> _DATASET CONTENT_
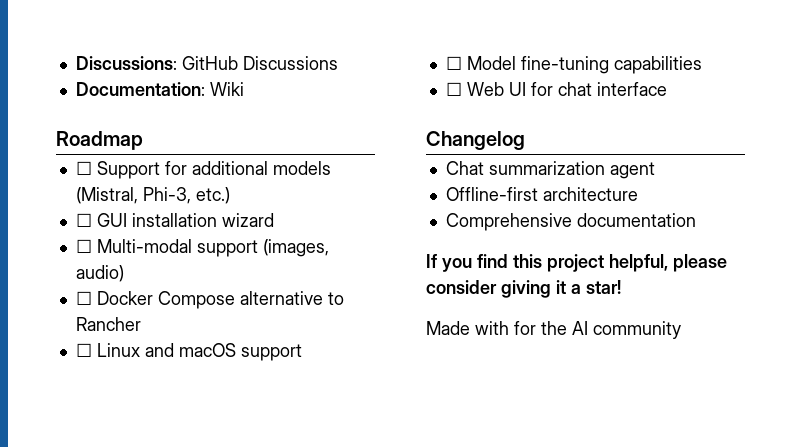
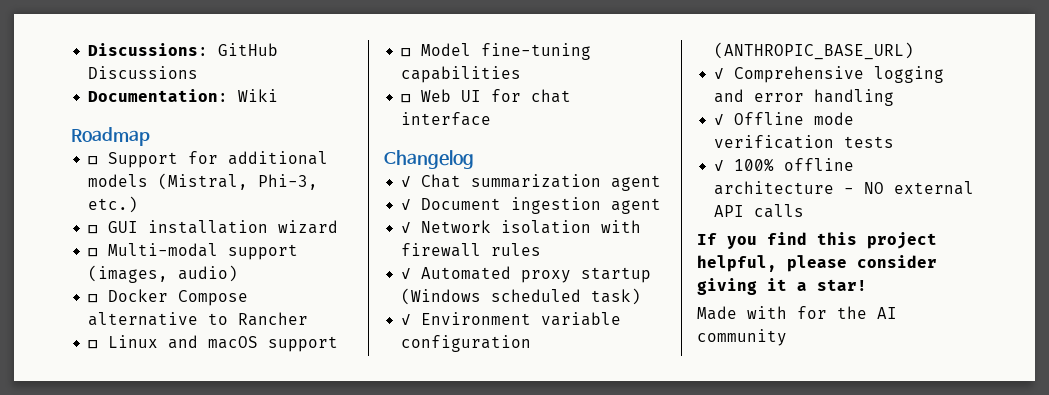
- Chat summarization agent
+ ✓ Chat summarization agent
- Offline-first architecture
- Comprehensive documentation
+ ✓ Document ingestion agent
+ ✓ Network isolation with firewall rules
+ ✓ Automated proxy startup (Windows scheduled task)
+ ✓ Environment variable configuration (ANTHROPIC_BASE_URL)
+ ✓ Comprehensive logging and error handling
+ ✓ Offline mode verification tests
+ ✓ 100% offline architecture - NO external API calls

> _TASK ITEM_
Reproduce each line above exactly, but not a single picture.

> _ANSWER SECTION_
- Chat summarization agent
+ ✓ Chat summarization agent
- Offline-first architecture
- Comprehensive documentation
+ ✓ Document ingestion agent
+ ✓ Network isolation with firewall rules
+ ✓ Automated proxy startup (Windows scheduled task)
+ ✓ Environment variable configuration (ANTHROPIC_BASE_URL)
+ ✓ Comprehensive logging and error handling
+ ✓ Offline mode verification tests
+ ✓ 100% offline architecture - NO external API calls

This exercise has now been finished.